__Data records__.

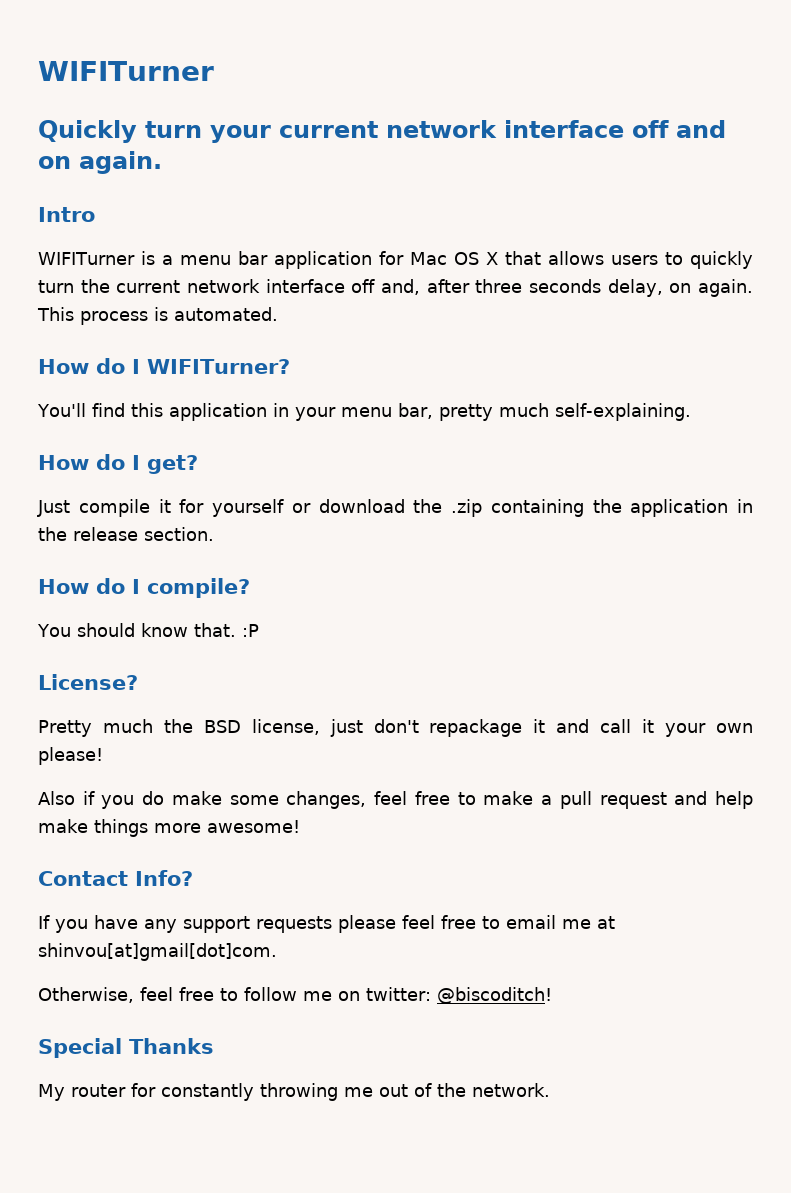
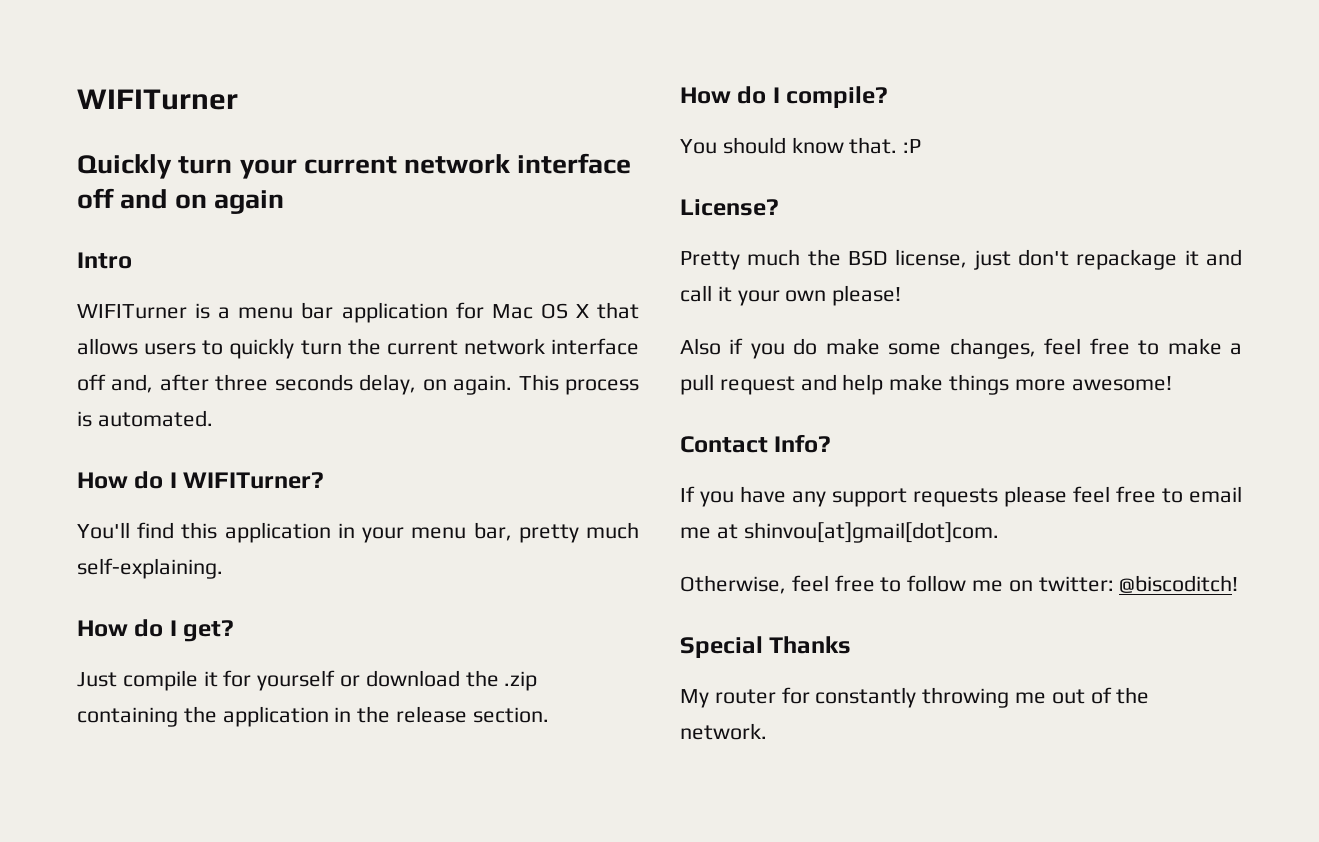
[79,151,162,174] again. -> [213,190,284,214] again

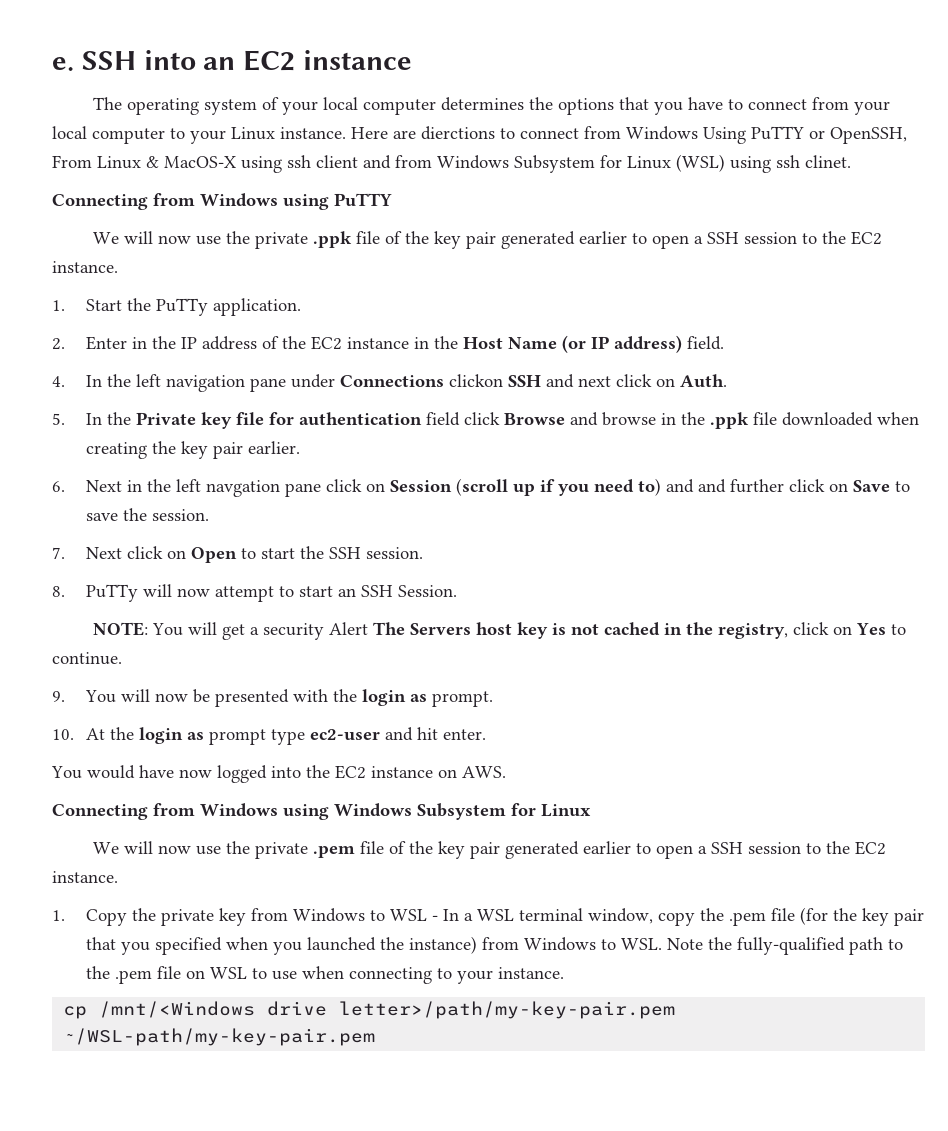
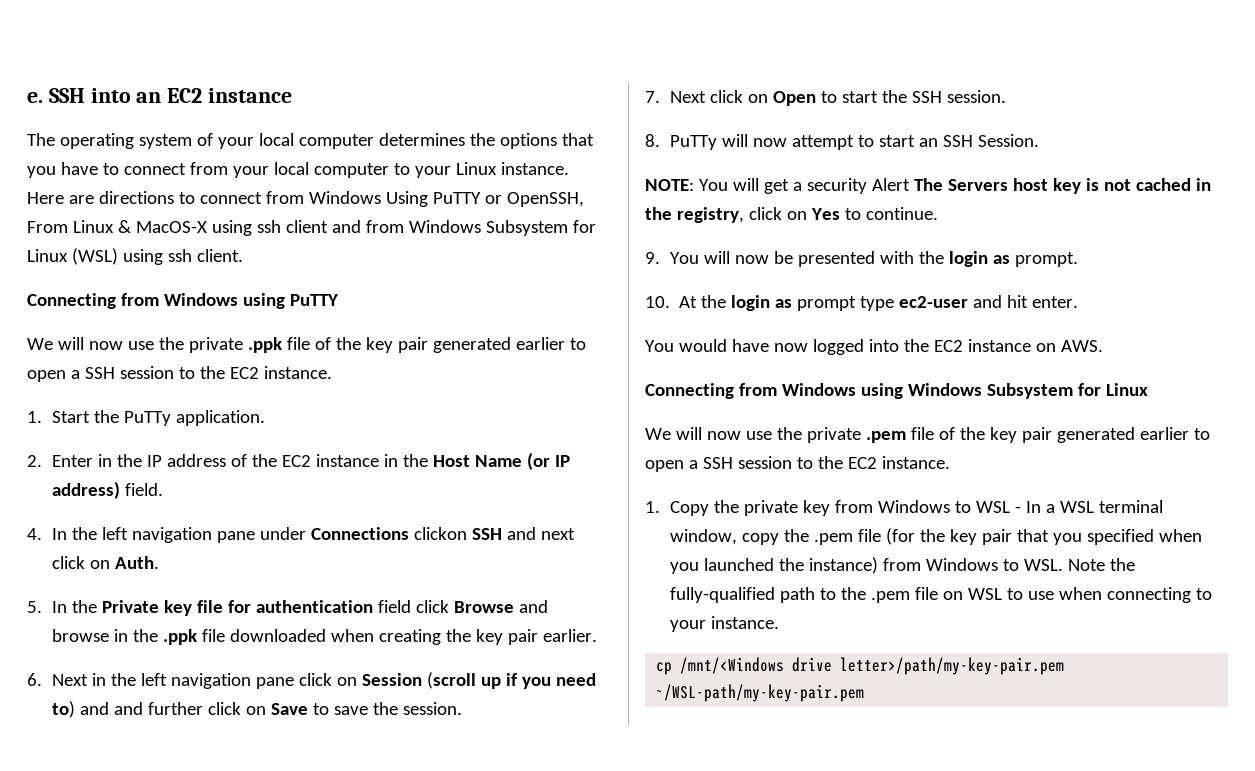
[421,126,495,140] dierctions -> [98,191,174,204] directions
[805,155,851,168] clinet. -> [196,249,243,262] client.
[206,480,281,497] navgation -> [171,673,252,689] navigation

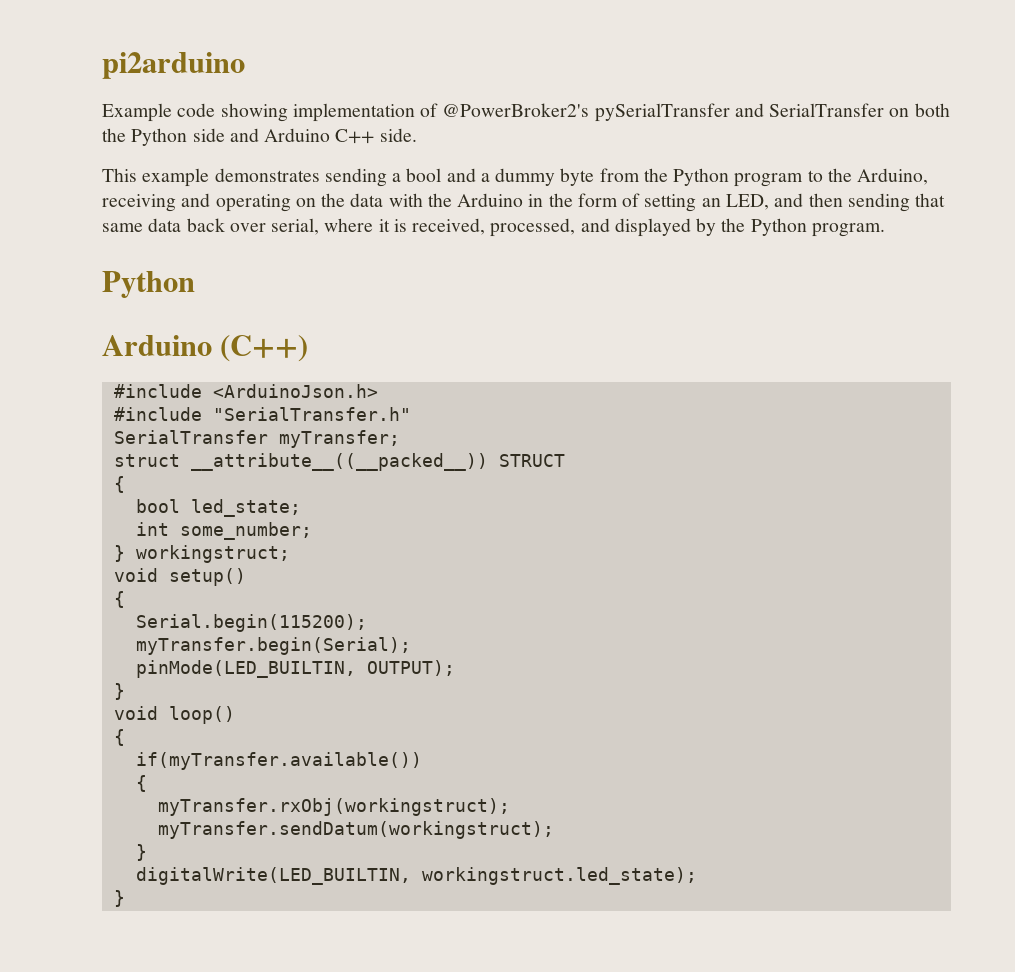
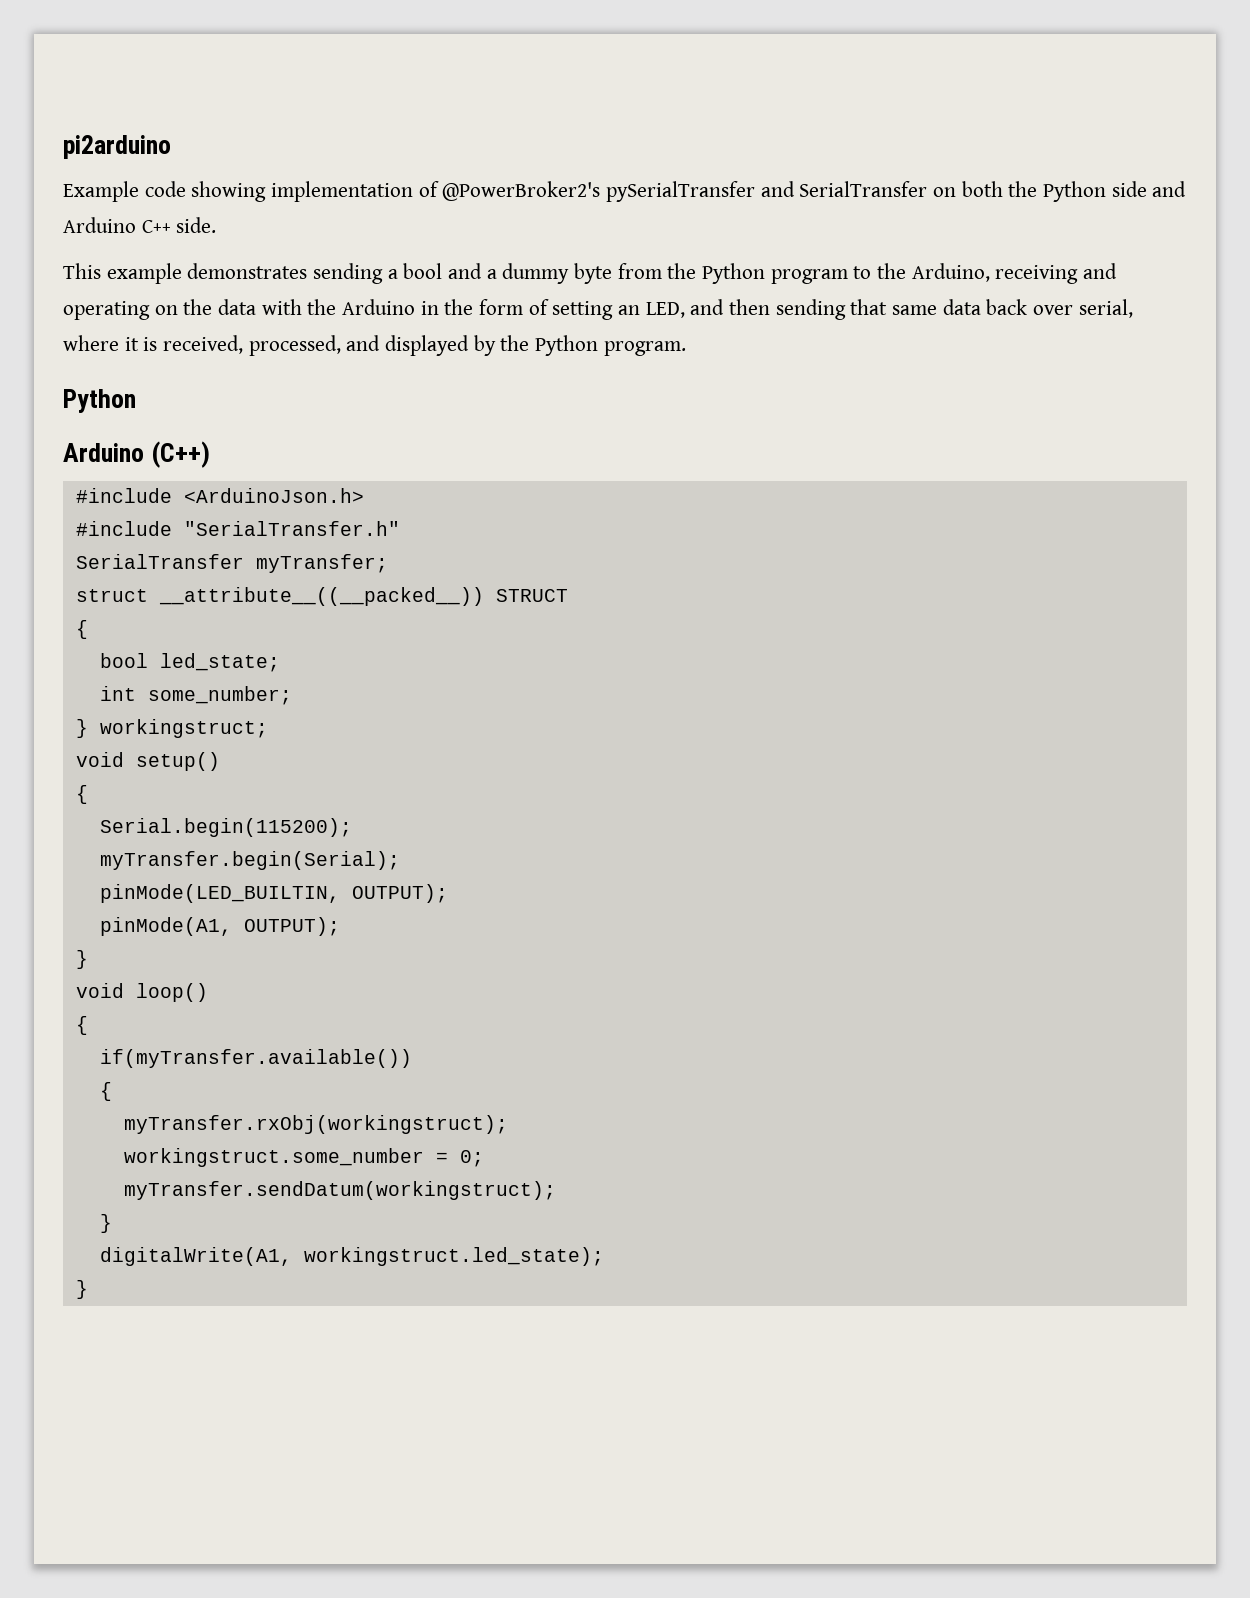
(455, 668) none -> [99,917,340,936] // pinMode(A1, OUTPUT);
(510, 807) none -> [123,1148,484,1167] // workingstruct.some_number = 0;
[135,867,411,885] digitalWrite(LED_BUILTIN, -> [99,1247,292,1266] digitalWrite(A1,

__Task item__. Transcribe the whole of the data exactly, minus any pictures.

__Result below__.
[79,151,162,174] again. -> [213,190,284,214] again

[421,126,495,140] dierctions -> [98,191,174,204] directions
[805,155,851,168] clinet. -> [196,249,243,262] client.
[206,480,281,497] navgation -> [171,673,252,689] navigation

(455, 668) none -> [99,917,340,936] // pinMode(A1, OUTPUT);
(510, 807) none -> [123,1148,484,1167] // workingstruct.some_number = 0;
[135,867,411,885] digitalWrite(LED_BUILTIN, -> [99,1247,292,1266] digitalWrite(A1,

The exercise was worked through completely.